PROBLEM DESCRIPTION: Check each line of the listing below for the string "Город", then copy every line that has it.

--- WORKING DATA Enclosed Below ---

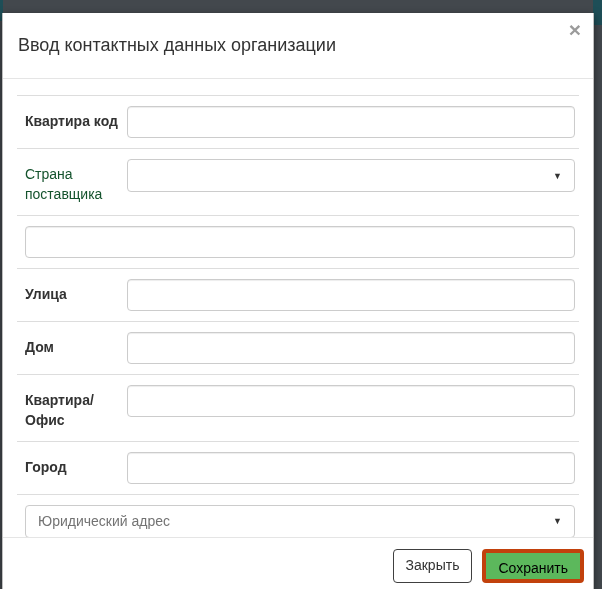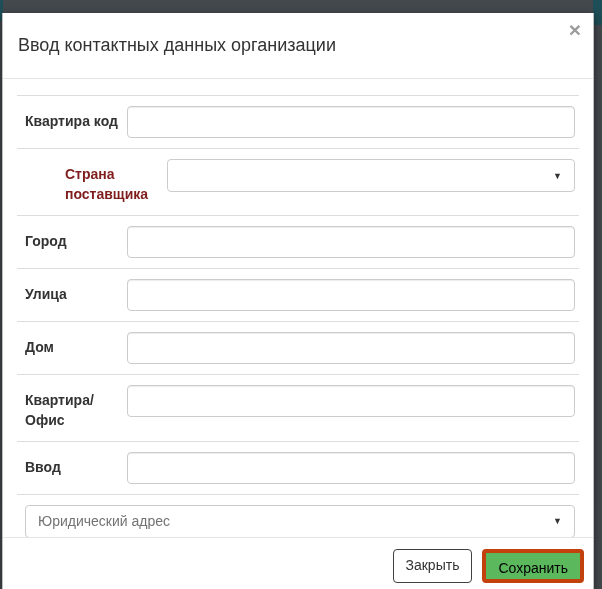--- a/index.html
+++ b/index.html
@@ -67,7 +67,7 @@
     color: #333333;
     line-height: 1.42;
   }
-  .field-label.thin { font-weight: bold; color: #7f1d1d; margin-left: 40px; }
+  .field-label.thin { font-weight: normal; color: #14532d; }
   .field-control { flex: 1; }
   .text-input {
     width: 100%;

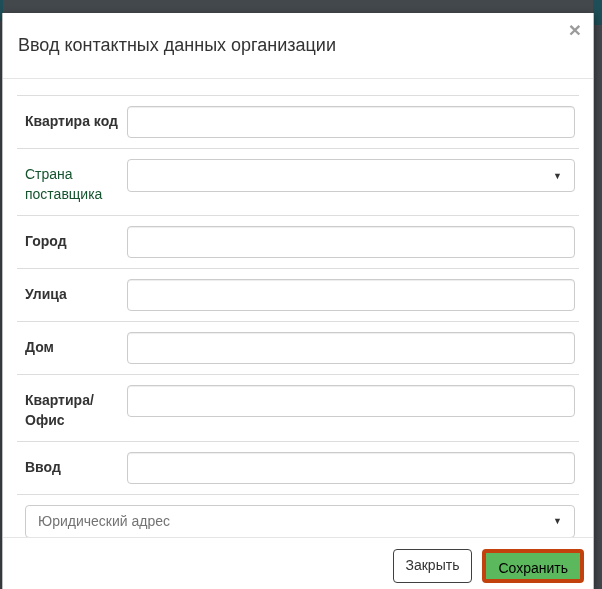--- a/index.html
+++ b/index.html
@@ -172,7 +172,6 @@
           </div>
         </div>
         <div class="form-row">
-          <label class="field-label">Город</label>
           <div class="field-control"><input type="text" class="text-input" style=""></div>
         </div>
         <div class="form-row">

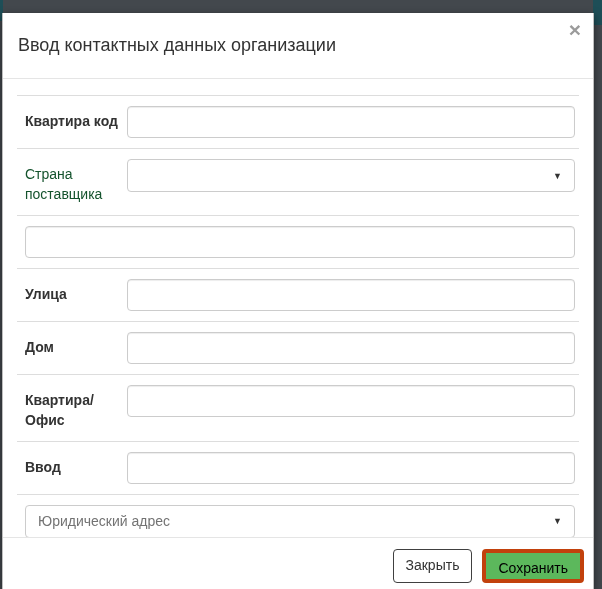--- a/index.html
+++ b/index.html
@@ -187,7 +187,7 @@
           <div class="field-control"><input type="text" class="text-input" style=""></div>
         </div>
         <div class="form-row">
-          <label class="field-label">Ввод</label>
+          <label class="field-label">Город</label>
           <div class="field-control"><input type="text" class="text-input" style=""></div>
         </div>
         <div class="form-row">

--- End of Enclosed WORKING DATA ---

WRITTEN RESPONSE:
-          <label class="field-label">Город</label>
+          <label class="field-label">Город</label>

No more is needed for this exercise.